Deborah Fritz wrote:
> Weinheimer Jim wrote:
>
> > I don't think FRBR is necessary. XML processing can eliminate
> > duplicates in all kinds of ways, so I still believe that the
> > main thing is to dump the ISO2709 format ASAP, change to some
> > kind of XML format, be it MARCXML or MODS, switch to URIs the
> > moment LC (finally) puts everything online, then share our
> > records widely (!!) in all different kinds of formats.
>
> Jim, can you clarify how "XML processing can eliminate duplicates"?
Actually, it's XSLT processing that can eliminate duplicates. XML can do very little on its own, you need the style sheets that will transform the XML file into something more useful, such as an HTML page or pdf document. There are other XML tools as well such as XQuery, which I understand less.
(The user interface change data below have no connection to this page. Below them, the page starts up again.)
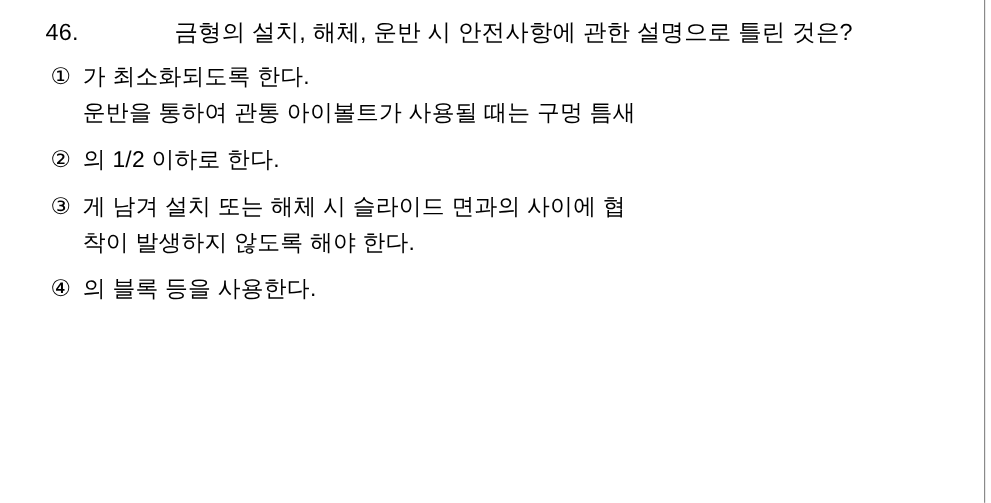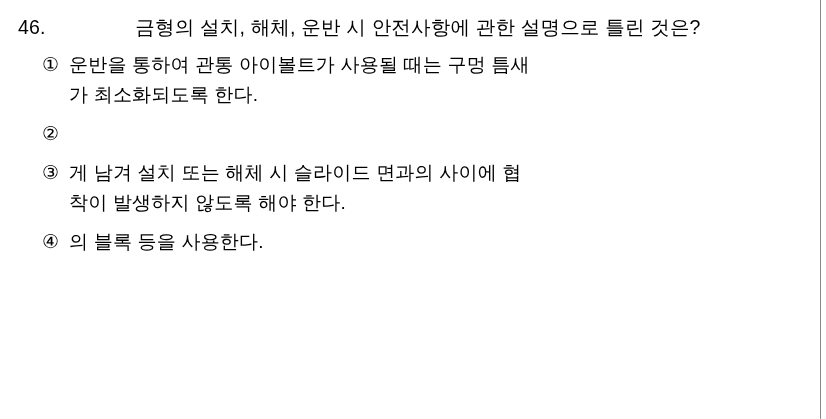"46." .q-head { margin-left: none -> 20px }
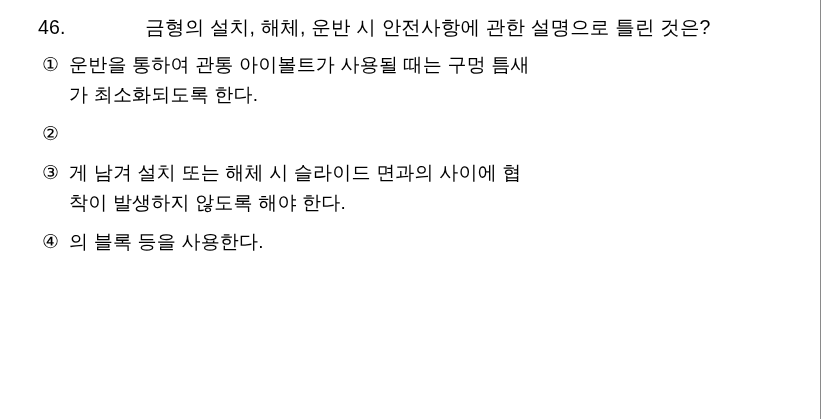"운반을 통하여 관통 아이볼트가 사용될" span.ln { order: before "가 최소화되도록 한다." -> after "가 최소화되도록 한다." }
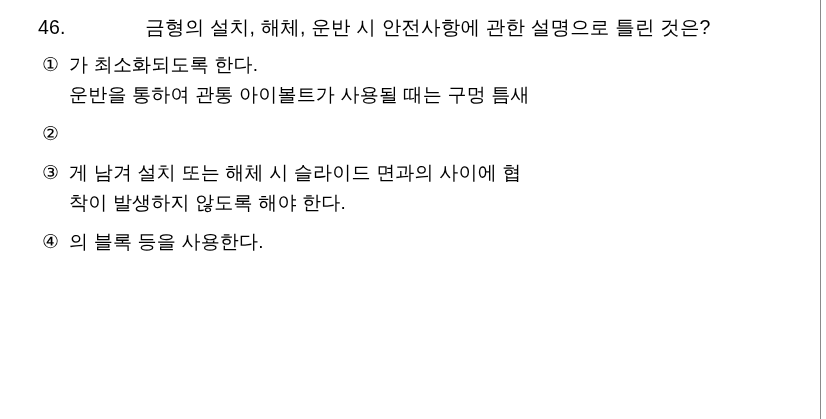"의 1/2 이하로 한다." span.ln { html: none -> <span>의 1/2 이하로 한다.</span> }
There are all kinds of things you can do with XSLT such as sorting, transforming, etc. in all sorts of ways that I think will take some time for people to fully appreciate. But one thing it can do is detect duplicate values and display them as you want. It can also perform fuzzy value detection. I understand the principle quite well, but haven't implemented it in a long time. For a short, semi-technical discussion, see: http://www.xml.com/pub/a/2002/10/02/tr.html
Therefore, you can make an XSLT to say that if you have the same 245abc, 250, 260, 300a, 4xx/8xx (don't know how this would work today with the new series treatments!), it could merge all the records with the same information into one record. You could also make it "fuzzy" with e.g. the 260.
Or we could merge based on completely different criteria and find out... who knows? This is where you can play and perhaps discover something new.
This is yet another reason why I hesitate to enact RDA and FRBR. If we want FRBR-type records, I think a *LOT* could be done with XSLTs to generate those new types of records automatically so that we can discover if they really are useful to our patrons or not.
There is less and less reason to de-duplicate manually today.
Jim Weinheimer
Received on Thu Apr 23 2009 - 03:24:16 EDT